» Material shown:
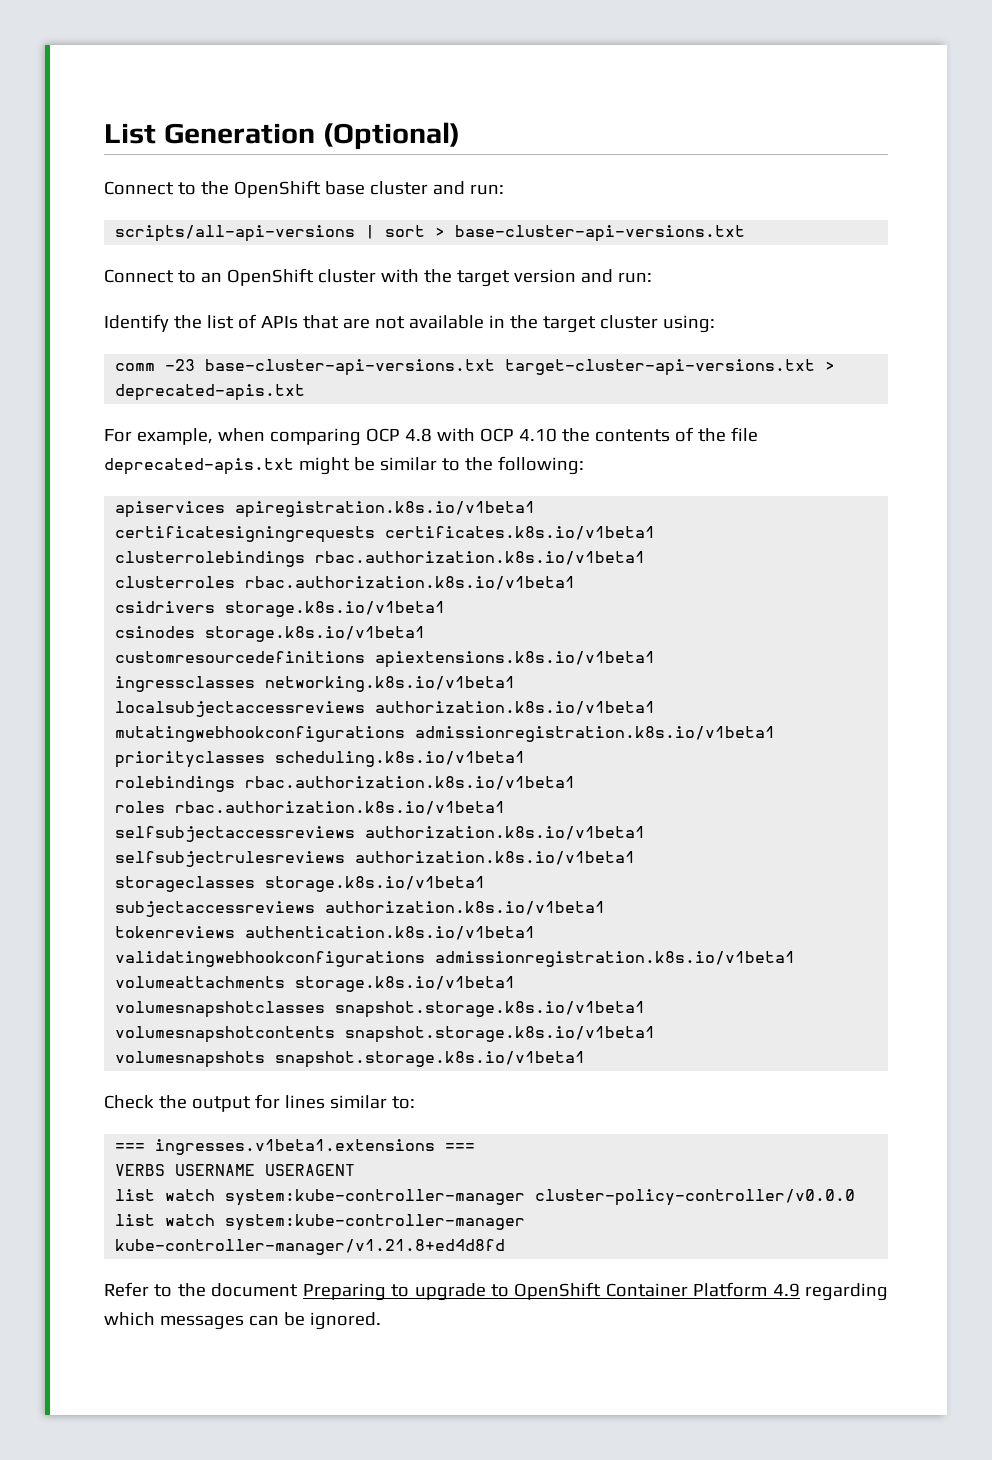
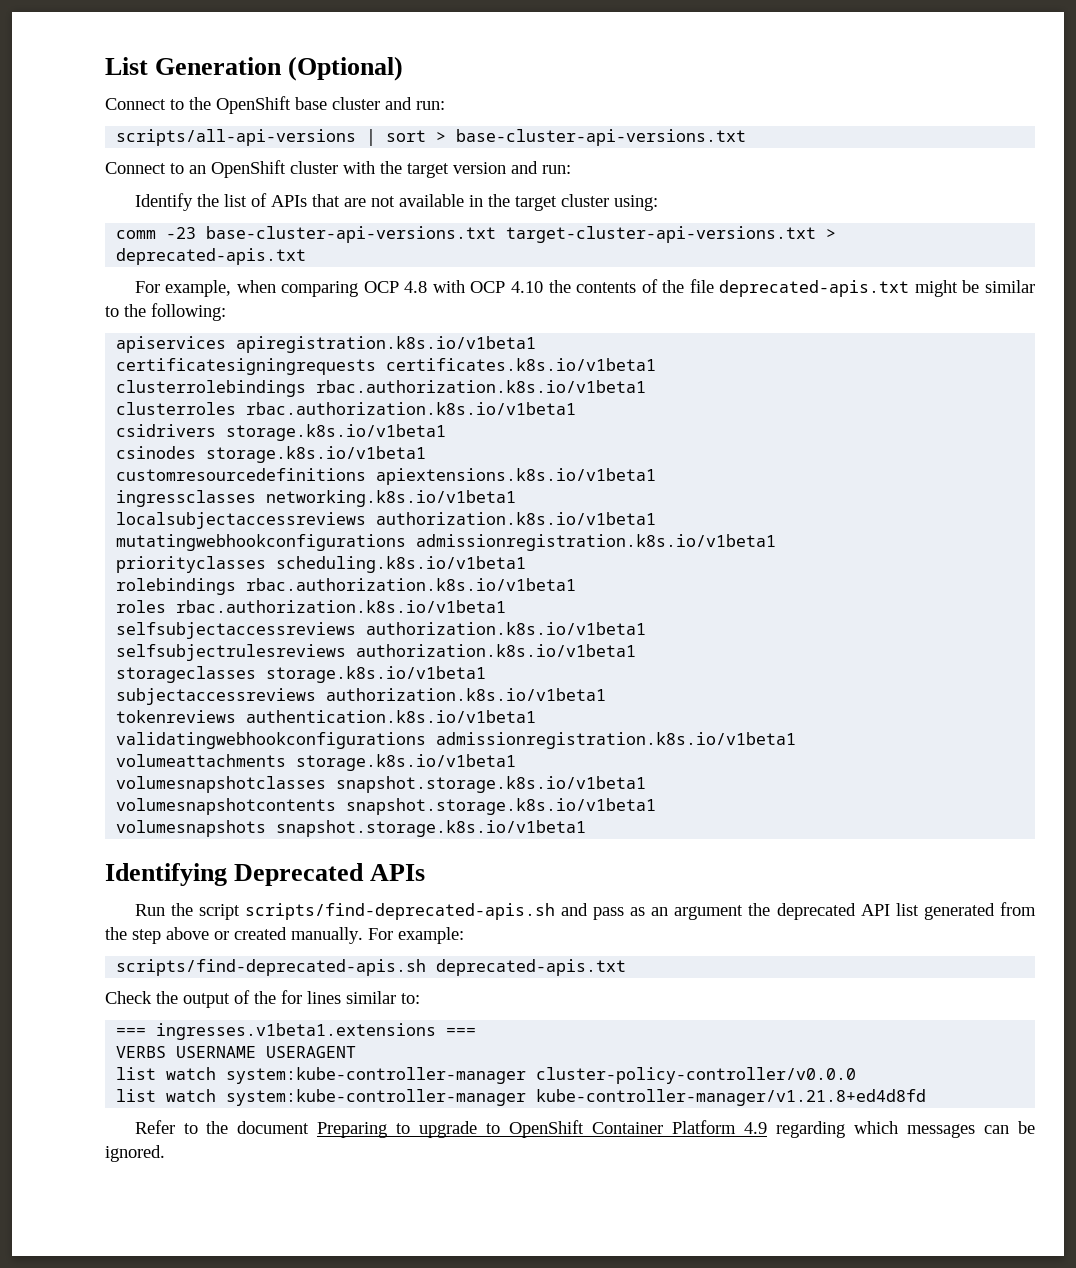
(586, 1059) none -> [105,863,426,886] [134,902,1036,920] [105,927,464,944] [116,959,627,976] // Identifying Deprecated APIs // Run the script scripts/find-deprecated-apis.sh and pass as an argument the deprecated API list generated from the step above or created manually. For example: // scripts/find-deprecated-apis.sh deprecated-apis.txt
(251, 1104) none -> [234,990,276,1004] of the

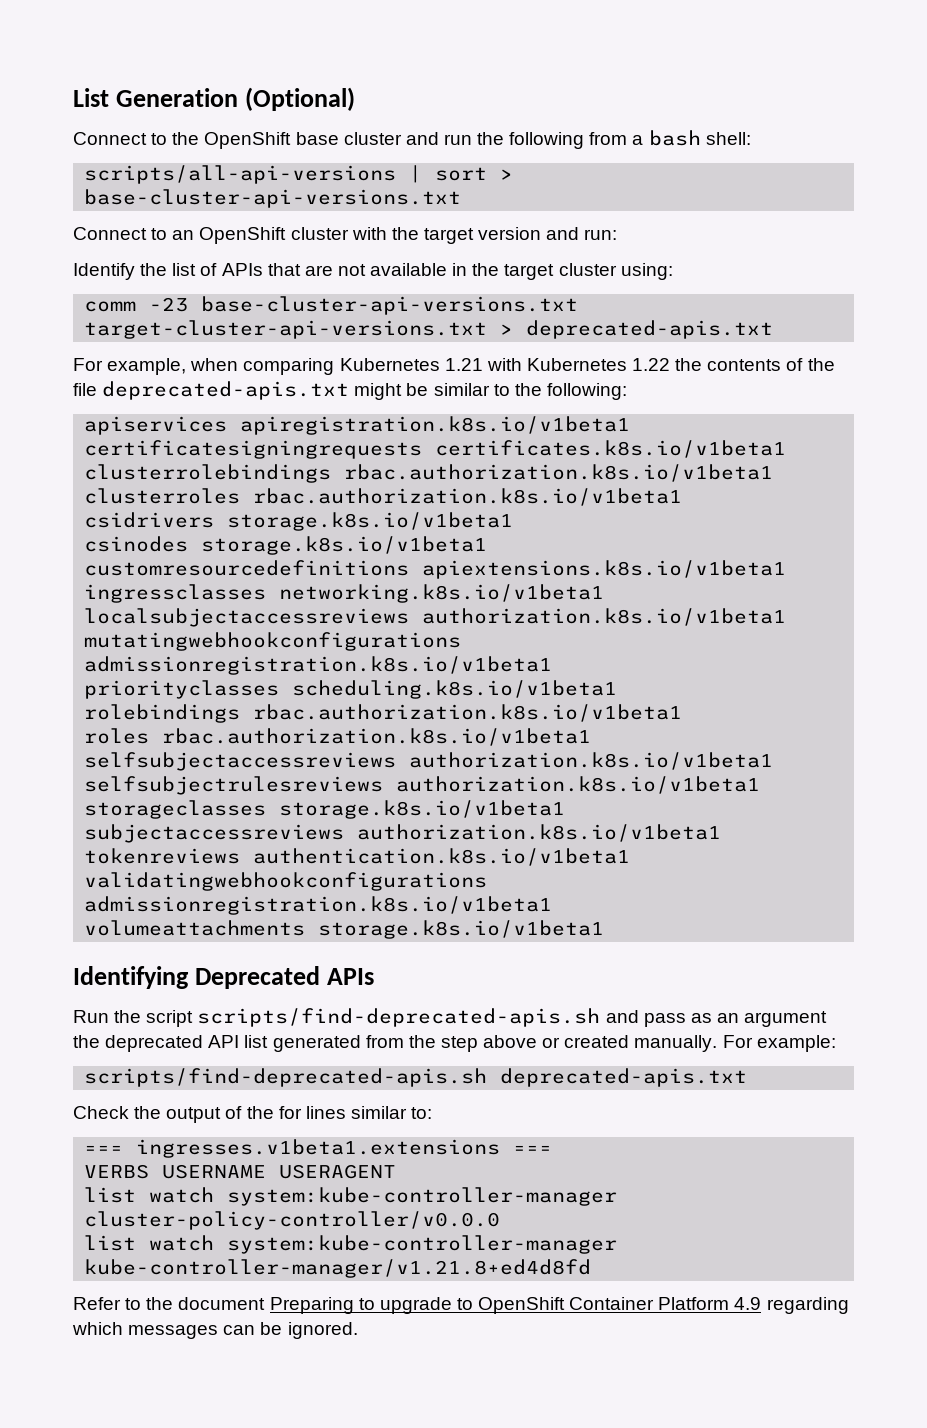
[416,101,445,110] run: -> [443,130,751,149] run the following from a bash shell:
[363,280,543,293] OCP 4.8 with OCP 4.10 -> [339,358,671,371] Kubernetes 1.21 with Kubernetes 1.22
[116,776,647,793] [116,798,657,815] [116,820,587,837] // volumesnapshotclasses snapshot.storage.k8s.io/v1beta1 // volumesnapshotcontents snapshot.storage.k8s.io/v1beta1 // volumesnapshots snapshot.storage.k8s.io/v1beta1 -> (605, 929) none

» Action item: Above are records with pictures; repeat the records exactly and leave the pictures out.

» Result of this task:
(586, 1059) none -> [105,863,426,886] [134,902,1036,920] [105,927,464,944] [116,959,627,976] // Identifying Deprecated APIs // Run the script scripts/find-deprecated-apis.sh and pass as an argument the deprecated API list generated from the step above or created manually. For example: // scripts/find-deprecated-apis.sh deprecated-apis.txt
(251, 1104) none -> [234,990,276,1004] of the

[416,101,445,110] run: -> [443,130,751,149] run the following from a bash shell:
[363,280,543,293] OCP 4.8 with OCP 4.10 -> [339,358,671,371] Kubernetes 1.21 with Kubernetes 1.22
[116,776,647,793] [116,798,657,815] [116,820,587,837] // volumesnapshotclasses snapshot.storage.k8s.io/v1beta1 // volumesnapshotcontents snapshot.storage.k8s.io/v1beta1 // volumesnapshots snapshot.storage.k8s.io/v1beta1 -> (605, 929) none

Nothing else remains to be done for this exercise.